Logic (left)  Gestalt (right)
Planned, structured Spontaneous, fluid
Sequential thinking Simultaneous thinking
Language-oriented Feelings, experience-oriented
Future-oriented Now-oriented
Technique Flow and movement
Sports (eye, hand, foot placement) Sports (flow and rhythm)
Art (media, tool use, how to) Art (image, emotion, flow)
Music (notes, beat, tempo) Music (passion, rhythm, image)

What I've found is that the more we can take into account the interconnectedness between the logic and gestalt centres, the more learning is retained. The usefulness I've found about thinking like this is that it generates new ideas.  Simply, when a teaching strategy works it does so because it works with the brain learns. It's about diversity. We think and feel and imagine in such wonderful, kaleidoscopic variety.
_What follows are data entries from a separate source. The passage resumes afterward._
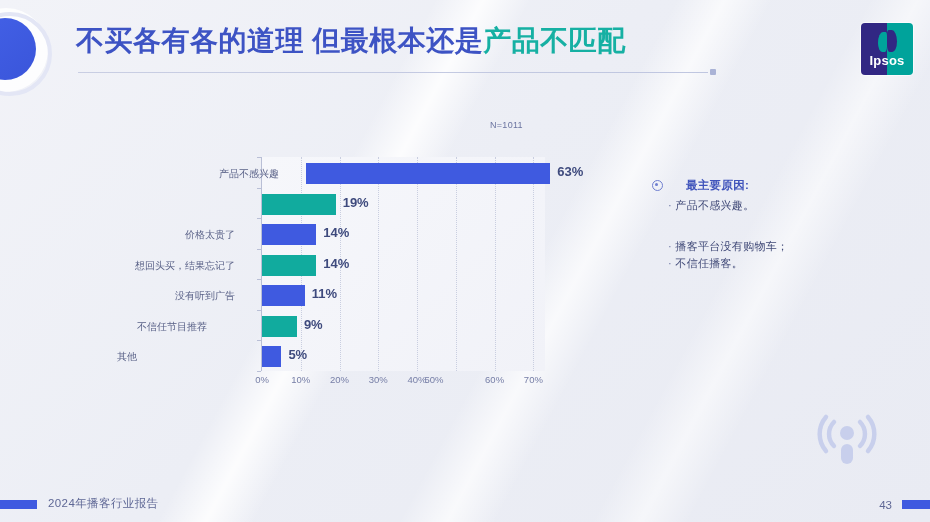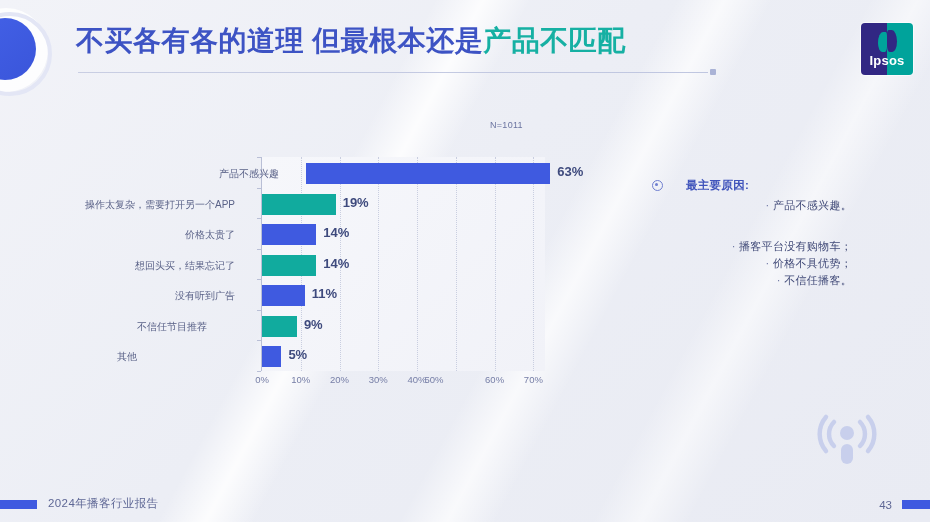"操作太复杂，需要打开另一个APP" div.cat-label { html: <div>操作太复杂，需要打开另一个APP</div> -> none }
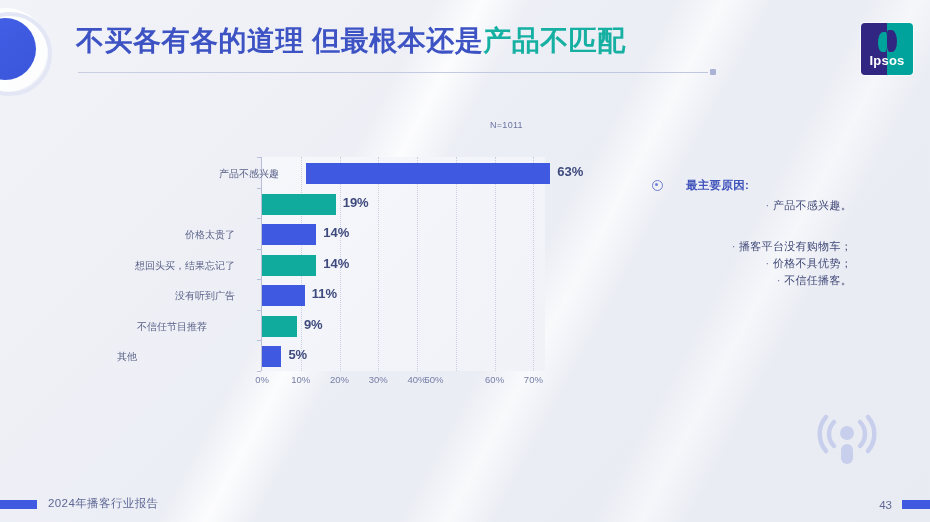"产品不感兴趣。" .note-item { text-align: right -> none }
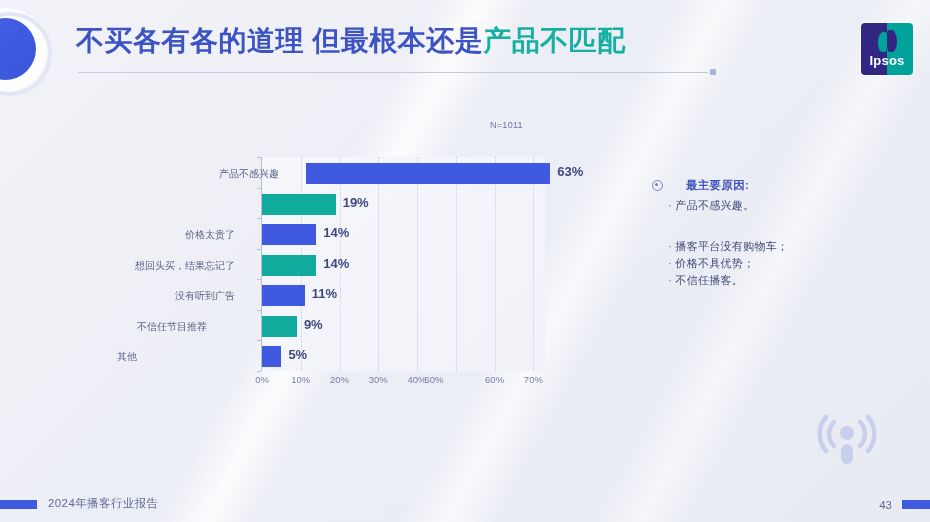"价格不具优势；" div.note-item { html: <div>价格不具优势；</div> -> none }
Taking the scenic route trough the brain's thinking patterns is more likely to result in a memorable, valued and significant journey.

What if we let students in on this? What if, as well as teaching them about language, at the same time, we teach them about learning? Having students reflect with us on the nature of learning is possibly the most powerful next step.   There's an exciting opportunity here. We are quite sure that teaching students literacy metalanguage helps.  I'm convinced if we research with them the process of learning itself and link this to the skill and content teaching, we will have made an important step.  We'll be helping students ask: What do I know about the way learning happens for me?

And then the next step: students getting involved in the task construction, saying, right, I have to learn how to use complex sentences, how shall I do this so that it'll stick. Or even, and why not, I need to do this linking across different bits of the brain's learning centres.

The individualisation of this is terribly important, I think. It's about learning journeys. It's about continually asking yourself, how do I learn, in this situation, at this time in my life. And then, of course, bigger questions sauch as, what do I want to learn and what do I want to do with it?

In summary, I'm suggesting there's a lot to be gained from thinking about teaching learning and language at one and the same time. That working with the way the brain learns is more like to help progress.  And what if we made this a joint active project. What if students researched with us, the ways they learn. Teach them what we think we know, tell them, like all knowledge worth having, it should be questioned and debated and ask them to join with us on the learning journey. It'll take the rest of their lives. But that's OK. Because it's for the rest of their lives.